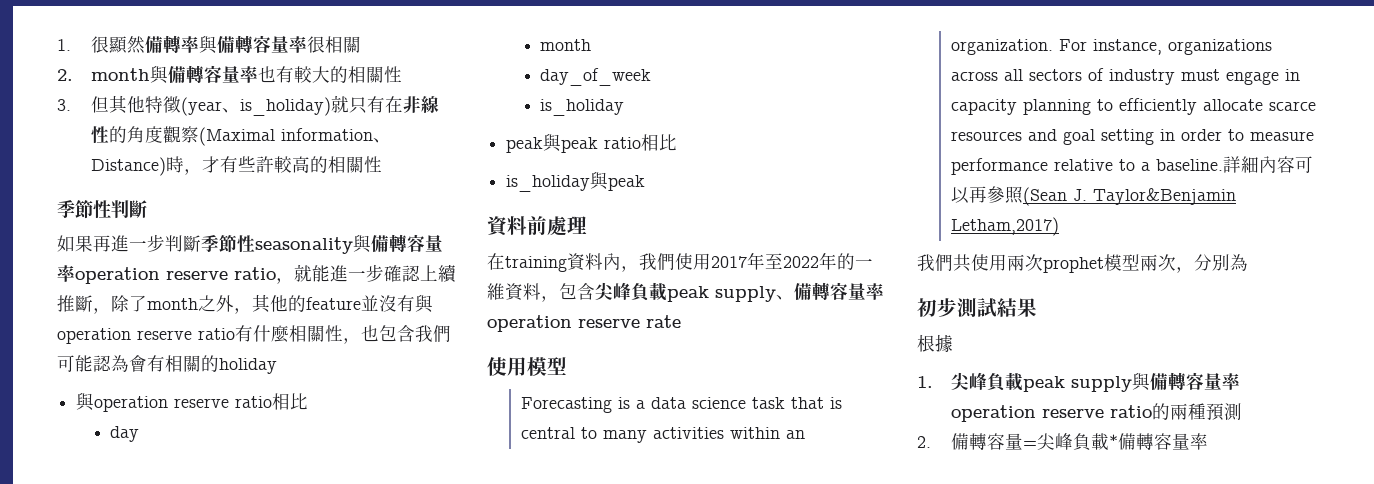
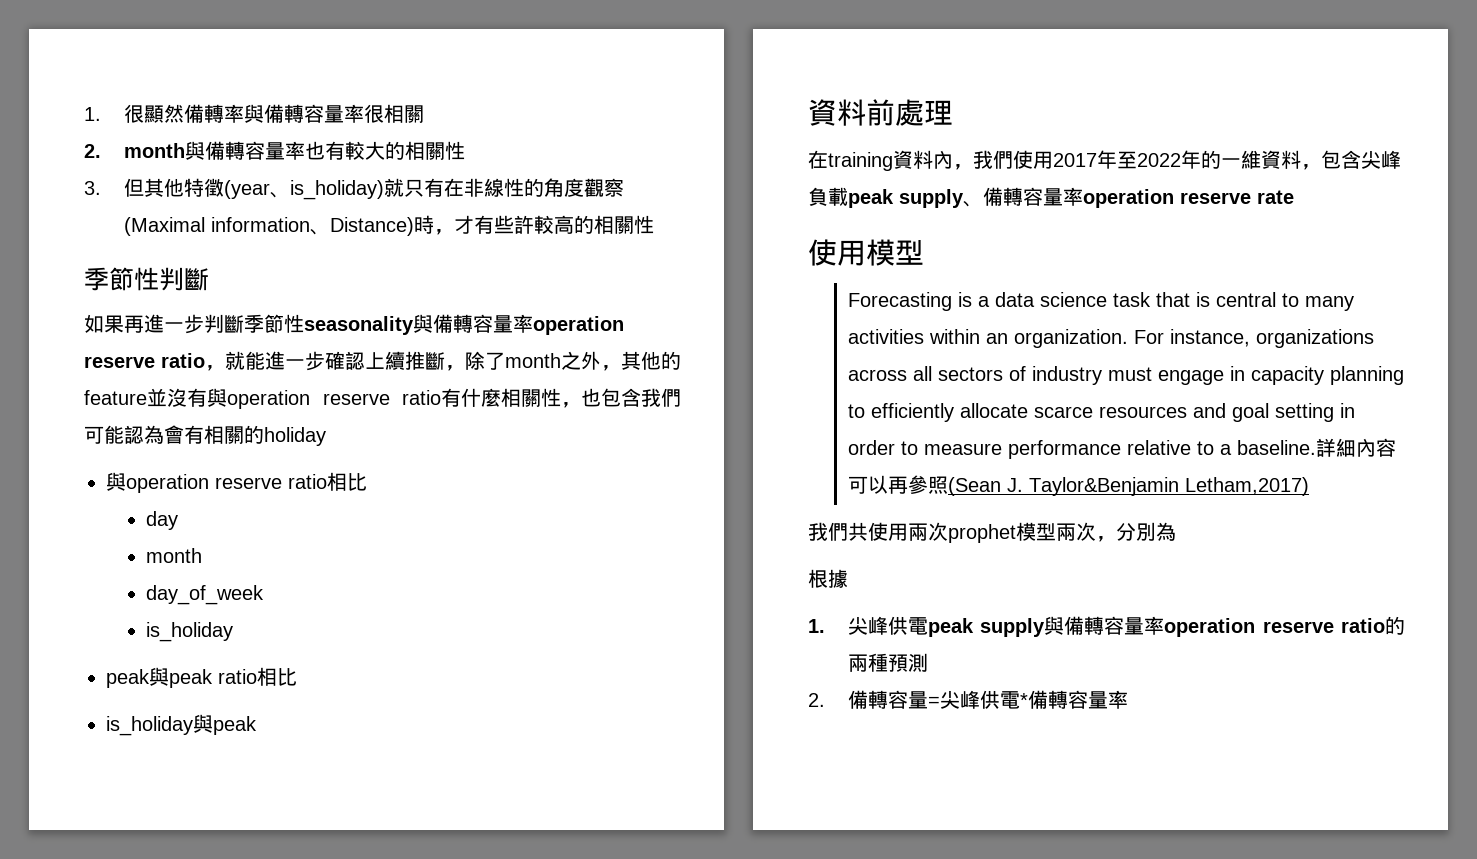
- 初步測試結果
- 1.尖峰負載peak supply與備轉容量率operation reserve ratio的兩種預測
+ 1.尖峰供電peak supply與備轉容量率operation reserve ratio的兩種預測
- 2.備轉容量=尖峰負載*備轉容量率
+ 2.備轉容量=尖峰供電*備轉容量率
----
Go through the material above and print all of it exactly, except the pictures.

Answer space ::
- 初步測試結果
- 1.尖峰負載peak supply與備轉容量率operation reserve ratio的兩種預測
+ 1.尖峰供電peak supply與備轉容量率operation reserve ratio的兩種預測
- 2.備轉容量=尖峰負載*備轉容量率
+ 2.備轉容量=尖峰供電*備轉容量率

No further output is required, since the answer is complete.